■ **WHAT THIS TASK INVOLVES**
Lines that contain the string "such" are the ones to list; copy all of them from the records.

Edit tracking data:
_ _ _
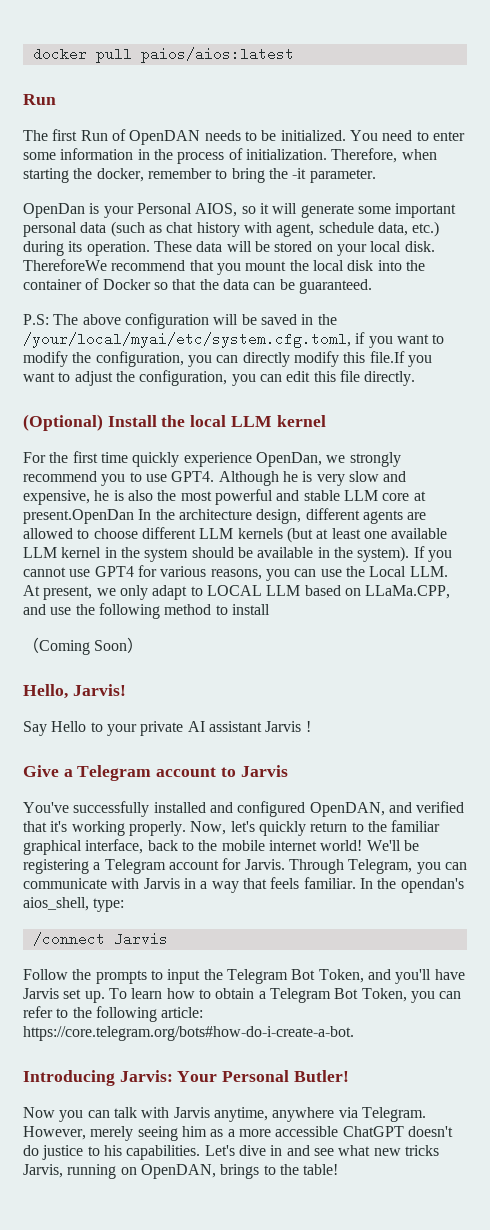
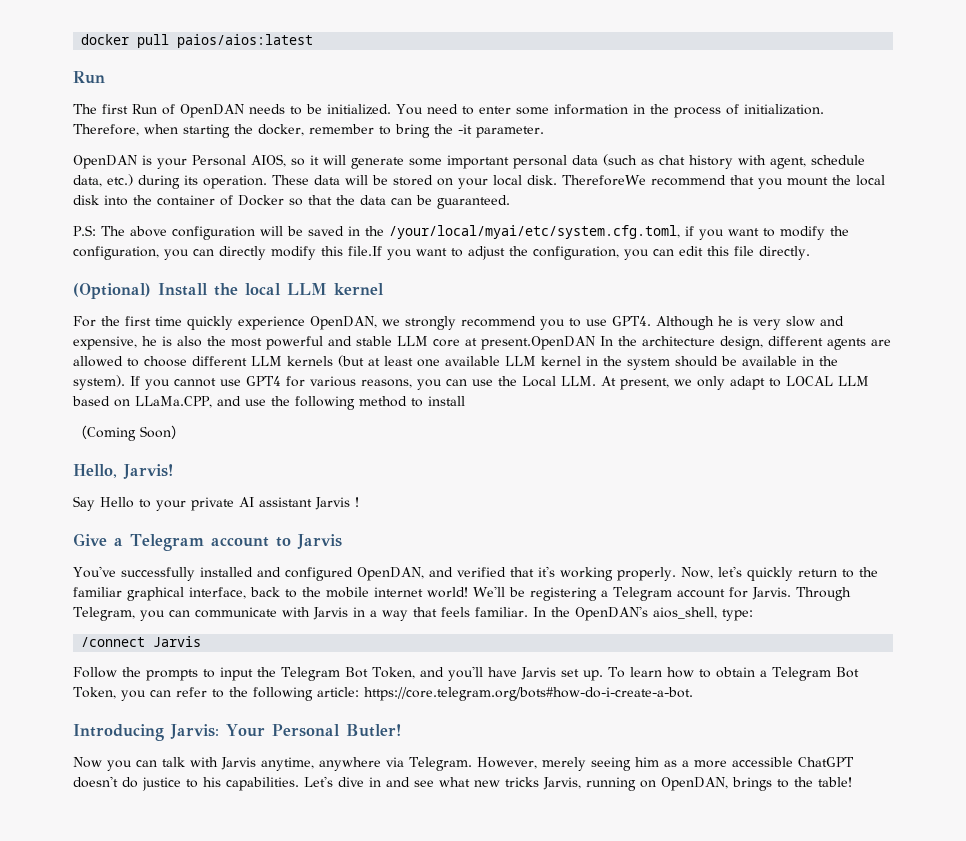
- OpenDan is your Personal AIOS, so it will generate some important personal data (such as chat history with agent, schedule data, etc.) during its operation.
+ OpenDAN is your Personal AIOS, so it will generate some important personal data (such as chat history with agent, schedule data, etc.) during its operation.
- For the first time quickly experience OpenDan, we strongly recommend you to use GPT4.
+ For the first time quickly experience OpenDAN, we strongly recommend you to use GPT4.
- Although he is very slow and expensive, he is also the most powerful and stable LLM core at present.OpenDan In the architecture design, different agents are allowed to choose different LLM kernels (but at least one available LLM kernel in the system should be available in the system).
+ Although he is very slow and expensive, he is also the most powerful and stable LLM core at present.OpenDAN In the architecture design, different agents are allowed to choose different LLM kernels (but at least one available LLM kernel in the system should be available in the system).
- In the opendan's aios_shell, type:
+ In the OpenDAN's aios_shell, type:

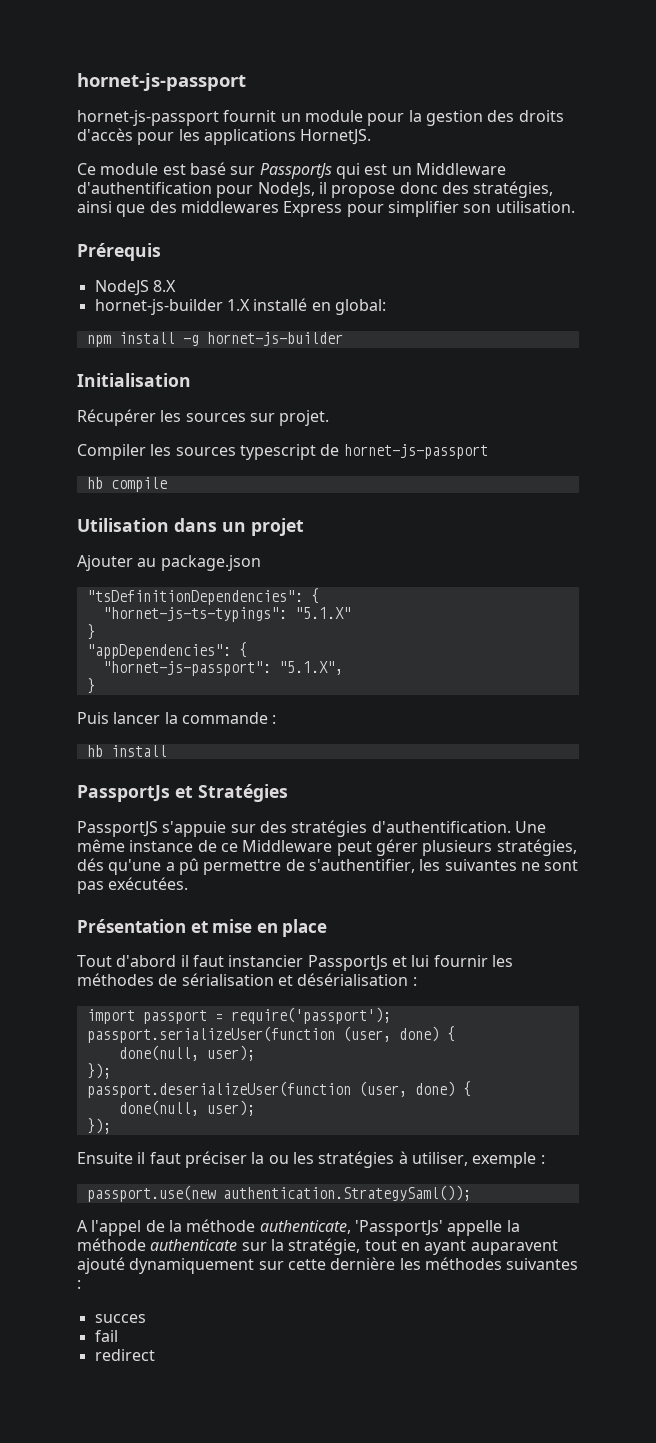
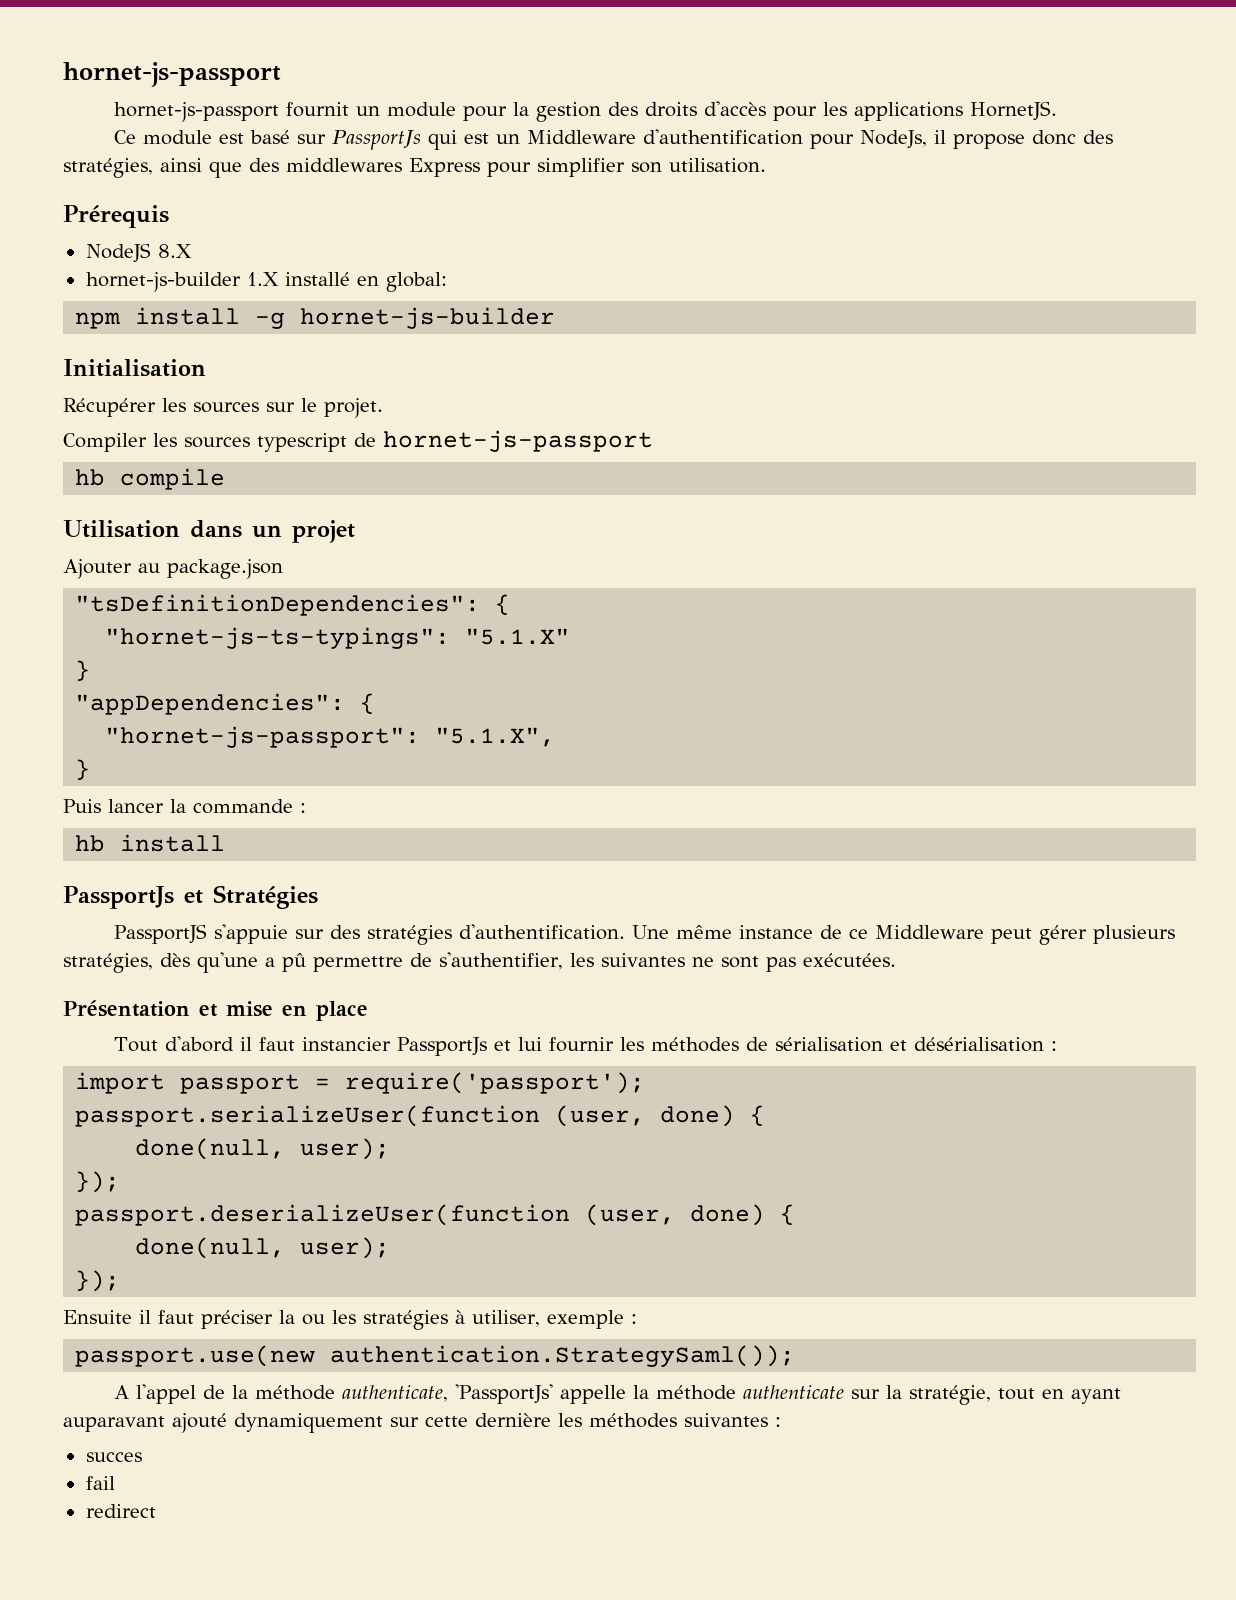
- Récupérer les sources sur projet.
+ Récupérer les sources sur le projet.
- Une même instance de ce Middleware peut gérer plusieurs stratégies, dés qu'une a pû permettre de s'authentifier, les suivantes ne sont pas exécutées.
+ Une même instance de ce Middleware peut gérer plusieurs stratégies, dès qu'une a pû permettre de s'authentifier, les suivantes ne sont pas exécutées.
- A l'appel de la méthode authenticate, 'PassportJs' appelle la méthode authenticate sur la stratégie, tout en ayant auparavent ajouté dynamiquement sur cette dernière les méthodes suivantes :
+ A l'appel de la méthode authenticate, 'PassportJs' appelle la méthode authenticate sur la stratégie, tout en ayant auparavant ajouté dynamiquement sur cette dernière les méthodes suivantes :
_ _ _
■ **YOUR RESPONSE**
- OpenDan is your Personal AIOS, so it will generate some important personal data (such as chat history with agent, schedule data, etc.) during its operation.
+ OpenDAN is your Personal AIOS, so it will generate some important personal data (such as chat history with agent, schedule data, etc.) during its operation.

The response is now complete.